As if in answer to her question, three microfusion generators materialised in the central arena. Each generator was cylindrical, about 15cm tall and 10cm in diameter. The much smaller microfusion chambers – to be inserted into the generators – beamed down a few seconds later.
“Okay, let’s get these generators online and interfaced to the power systems in this room! Dr Carson, what computer experts do you have down here?”
The doctor didn’t look up from what he was doing. “Well ordinarily I’d recommend me, but since I’m busy trying to figure out exactly what does what around here...” he stopped at a severe look from the captain, “... then I’ll just stop what I’m doing and do that instead,” he muttered, the irritation seeping back into his voice.
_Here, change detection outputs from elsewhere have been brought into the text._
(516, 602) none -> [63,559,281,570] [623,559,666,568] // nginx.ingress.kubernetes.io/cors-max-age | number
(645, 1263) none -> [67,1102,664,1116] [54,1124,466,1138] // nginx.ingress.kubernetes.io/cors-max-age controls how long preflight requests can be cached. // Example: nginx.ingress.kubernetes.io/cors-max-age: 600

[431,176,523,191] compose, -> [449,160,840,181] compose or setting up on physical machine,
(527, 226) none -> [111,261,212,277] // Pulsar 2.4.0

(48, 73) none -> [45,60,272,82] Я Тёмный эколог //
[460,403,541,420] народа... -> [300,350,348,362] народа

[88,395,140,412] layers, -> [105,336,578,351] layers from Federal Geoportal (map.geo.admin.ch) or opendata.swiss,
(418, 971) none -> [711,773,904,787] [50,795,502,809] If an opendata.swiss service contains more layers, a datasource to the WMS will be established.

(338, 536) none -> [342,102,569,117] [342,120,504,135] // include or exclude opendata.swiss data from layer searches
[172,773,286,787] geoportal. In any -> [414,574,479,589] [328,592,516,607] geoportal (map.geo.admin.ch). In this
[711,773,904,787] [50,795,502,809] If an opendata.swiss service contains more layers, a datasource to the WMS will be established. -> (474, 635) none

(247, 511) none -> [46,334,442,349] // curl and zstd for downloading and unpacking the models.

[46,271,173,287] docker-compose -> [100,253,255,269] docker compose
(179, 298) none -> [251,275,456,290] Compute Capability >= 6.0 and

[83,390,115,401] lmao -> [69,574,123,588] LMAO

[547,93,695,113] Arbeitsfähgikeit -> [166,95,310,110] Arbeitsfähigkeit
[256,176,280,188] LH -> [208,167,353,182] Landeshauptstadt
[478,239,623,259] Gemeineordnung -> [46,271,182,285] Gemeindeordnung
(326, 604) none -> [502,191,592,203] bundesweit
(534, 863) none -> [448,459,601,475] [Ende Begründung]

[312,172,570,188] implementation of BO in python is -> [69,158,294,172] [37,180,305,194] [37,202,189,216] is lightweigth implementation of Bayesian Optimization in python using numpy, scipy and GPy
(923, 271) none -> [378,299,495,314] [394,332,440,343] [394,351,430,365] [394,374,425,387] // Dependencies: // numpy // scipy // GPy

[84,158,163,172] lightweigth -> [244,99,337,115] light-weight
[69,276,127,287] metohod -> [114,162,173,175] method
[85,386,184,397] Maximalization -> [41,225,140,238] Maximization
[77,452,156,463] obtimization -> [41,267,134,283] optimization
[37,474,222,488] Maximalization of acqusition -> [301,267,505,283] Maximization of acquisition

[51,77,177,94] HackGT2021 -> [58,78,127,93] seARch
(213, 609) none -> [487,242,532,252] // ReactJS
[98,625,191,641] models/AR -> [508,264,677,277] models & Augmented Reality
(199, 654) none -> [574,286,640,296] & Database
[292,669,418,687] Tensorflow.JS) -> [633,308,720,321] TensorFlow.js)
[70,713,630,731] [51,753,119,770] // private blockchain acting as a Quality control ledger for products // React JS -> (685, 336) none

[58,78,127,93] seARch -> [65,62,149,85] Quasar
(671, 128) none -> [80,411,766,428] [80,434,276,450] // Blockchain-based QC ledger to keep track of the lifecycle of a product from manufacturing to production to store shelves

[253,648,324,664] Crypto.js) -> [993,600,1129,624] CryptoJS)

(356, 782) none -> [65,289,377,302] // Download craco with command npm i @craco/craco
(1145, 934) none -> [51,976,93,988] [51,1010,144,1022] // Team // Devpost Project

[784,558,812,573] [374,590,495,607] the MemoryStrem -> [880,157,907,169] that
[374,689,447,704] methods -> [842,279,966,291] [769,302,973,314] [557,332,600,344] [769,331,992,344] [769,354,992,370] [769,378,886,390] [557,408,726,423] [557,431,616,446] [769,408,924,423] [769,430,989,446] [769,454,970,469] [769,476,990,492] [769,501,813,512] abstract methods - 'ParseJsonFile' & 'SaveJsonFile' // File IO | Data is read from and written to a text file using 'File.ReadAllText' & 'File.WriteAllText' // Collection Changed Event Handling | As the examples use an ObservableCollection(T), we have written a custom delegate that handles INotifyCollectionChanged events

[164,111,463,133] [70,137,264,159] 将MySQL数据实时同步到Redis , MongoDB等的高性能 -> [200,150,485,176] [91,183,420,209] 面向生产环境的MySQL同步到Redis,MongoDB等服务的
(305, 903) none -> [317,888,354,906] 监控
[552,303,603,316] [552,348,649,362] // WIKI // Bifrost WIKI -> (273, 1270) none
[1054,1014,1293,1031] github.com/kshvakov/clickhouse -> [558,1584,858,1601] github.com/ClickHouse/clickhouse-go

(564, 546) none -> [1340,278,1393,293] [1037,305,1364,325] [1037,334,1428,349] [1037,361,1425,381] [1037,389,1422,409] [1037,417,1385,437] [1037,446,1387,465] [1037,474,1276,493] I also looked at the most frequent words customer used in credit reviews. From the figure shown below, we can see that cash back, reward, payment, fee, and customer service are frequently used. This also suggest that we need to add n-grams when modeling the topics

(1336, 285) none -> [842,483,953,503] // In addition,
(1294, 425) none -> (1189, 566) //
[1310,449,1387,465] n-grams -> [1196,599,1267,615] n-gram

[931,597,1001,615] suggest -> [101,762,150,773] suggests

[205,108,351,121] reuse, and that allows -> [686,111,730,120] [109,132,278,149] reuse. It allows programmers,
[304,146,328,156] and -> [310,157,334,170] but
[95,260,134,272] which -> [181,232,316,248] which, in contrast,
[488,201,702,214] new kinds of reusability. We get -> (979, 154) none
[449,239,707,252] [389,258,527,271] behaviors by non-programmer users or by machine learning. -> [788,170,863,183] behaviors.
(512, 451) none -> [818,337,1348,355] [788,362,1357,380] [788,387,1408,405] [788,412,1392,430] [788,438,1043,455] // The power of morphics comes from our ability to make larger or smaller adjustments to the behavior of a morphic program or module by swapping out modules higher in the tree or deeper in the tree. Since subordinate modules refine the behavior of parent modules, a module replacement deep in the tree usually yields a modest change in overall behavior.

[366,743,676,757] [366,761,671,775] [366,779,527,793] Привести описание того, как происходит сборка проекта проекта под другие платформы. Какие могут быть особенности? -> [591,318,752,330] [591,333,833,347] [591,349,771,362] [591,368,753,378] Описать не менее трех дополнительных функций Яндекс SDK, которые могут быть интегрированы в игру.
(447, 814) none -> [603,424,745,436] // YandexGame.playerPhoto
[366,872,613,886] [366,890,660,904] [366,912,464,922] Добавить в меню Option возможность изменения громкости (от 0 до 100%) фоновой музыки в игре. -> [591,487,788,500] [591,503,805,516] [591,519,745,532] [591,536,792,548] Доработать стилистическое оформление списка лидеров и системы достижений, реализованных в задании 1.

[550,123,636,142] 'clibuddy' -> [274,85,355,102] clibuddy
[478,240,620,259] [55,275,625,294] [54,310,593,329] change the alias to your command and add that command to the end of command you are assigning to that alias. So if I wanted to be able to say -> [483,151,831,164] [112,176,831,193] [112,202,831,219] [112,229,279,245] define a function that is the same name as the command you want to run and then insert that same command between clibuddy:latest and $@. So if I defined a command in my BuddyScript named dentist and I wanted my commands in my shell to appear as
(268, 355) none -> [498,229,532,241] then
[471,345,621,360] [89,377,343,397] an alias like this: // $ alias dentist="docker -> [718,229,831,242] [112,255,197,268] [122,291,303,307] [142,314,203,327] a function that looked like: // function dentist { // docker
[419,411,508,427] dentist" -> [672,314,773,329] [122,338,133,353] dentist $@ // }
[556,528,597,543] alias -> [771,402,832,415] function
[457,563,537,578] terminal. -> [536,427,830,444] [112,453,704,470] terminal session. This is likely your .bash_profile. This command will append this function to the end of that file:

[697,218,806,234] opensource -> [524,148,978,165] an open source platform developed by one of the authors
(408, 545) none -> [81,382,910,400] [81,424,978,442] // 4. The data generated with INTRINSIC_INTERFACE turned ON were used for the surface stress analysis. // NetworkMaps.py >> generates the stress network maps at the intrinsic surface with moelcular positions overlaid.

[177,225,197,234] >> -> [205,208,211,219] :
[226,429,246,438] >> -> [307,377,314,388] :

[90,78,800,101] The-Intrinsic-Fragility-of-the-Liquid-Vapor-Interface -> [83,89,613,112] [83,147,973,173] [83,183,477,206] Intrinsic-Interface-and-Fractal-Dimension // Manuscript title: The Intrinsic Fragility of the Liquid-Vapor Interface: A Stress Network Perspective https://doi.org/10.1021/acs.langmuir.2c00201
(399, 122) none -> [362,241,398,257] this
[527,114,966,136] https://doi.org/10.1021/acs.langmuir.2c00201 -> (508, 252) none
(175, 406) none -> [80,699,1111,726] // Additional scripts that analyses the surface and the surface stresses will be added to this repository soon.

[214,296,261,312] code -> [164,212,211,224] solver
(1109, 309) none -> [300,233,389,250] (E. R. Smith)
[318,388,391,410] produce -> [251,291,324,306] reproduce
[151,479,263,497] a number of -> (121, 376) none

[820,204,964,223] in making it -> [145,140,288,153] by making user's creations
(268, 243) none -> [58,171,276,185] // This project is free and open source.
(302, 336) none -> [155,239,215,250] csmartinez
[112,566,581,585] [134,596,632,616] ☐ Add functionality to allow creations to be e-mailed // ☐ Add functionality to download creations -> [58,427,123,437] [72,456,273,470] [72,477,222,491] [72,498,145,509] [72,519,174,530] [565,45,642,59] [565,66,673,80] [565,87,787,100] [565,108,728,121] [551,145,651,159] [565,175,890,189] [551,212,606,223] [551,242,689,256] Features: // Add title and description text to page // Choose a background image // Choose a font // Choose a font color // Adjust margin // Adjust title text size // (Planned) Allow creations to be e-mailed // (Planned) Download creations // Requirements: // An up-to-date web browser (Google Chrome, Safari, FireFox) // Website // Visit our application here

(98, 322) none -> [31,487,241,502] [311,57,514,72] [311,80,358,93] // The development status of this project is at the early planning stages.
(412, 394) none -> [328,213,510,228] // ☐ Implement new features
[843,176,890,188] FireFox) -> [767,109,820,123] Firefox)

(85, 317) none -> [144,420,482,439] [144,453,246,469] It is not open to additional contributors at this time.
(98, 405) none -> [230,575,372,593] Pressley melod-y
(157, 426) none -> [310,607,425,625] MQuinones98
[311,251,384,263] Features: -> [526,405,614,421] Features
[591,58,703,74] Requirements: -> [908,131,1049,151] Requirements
“Thank you,” Temaga rolled her eyes slightly and tapped the commbadge on her chest,
“Temaga to T’Sor. What’s your status down there?” a moment, then a soft, slightly monotonous female voice replied, “This is T’Sor. We have secured what appears to be a chamber that distributes power to the rest of the building. No alien contact as of yet, Captain.
Temaga nodded to herself. “Very well professor. We’ll get someone down there with the generators and confirm it’s the right place to set them up. I trust you have someone down there qualified to initialise and interface three Mark Seven microfusion power generation units?”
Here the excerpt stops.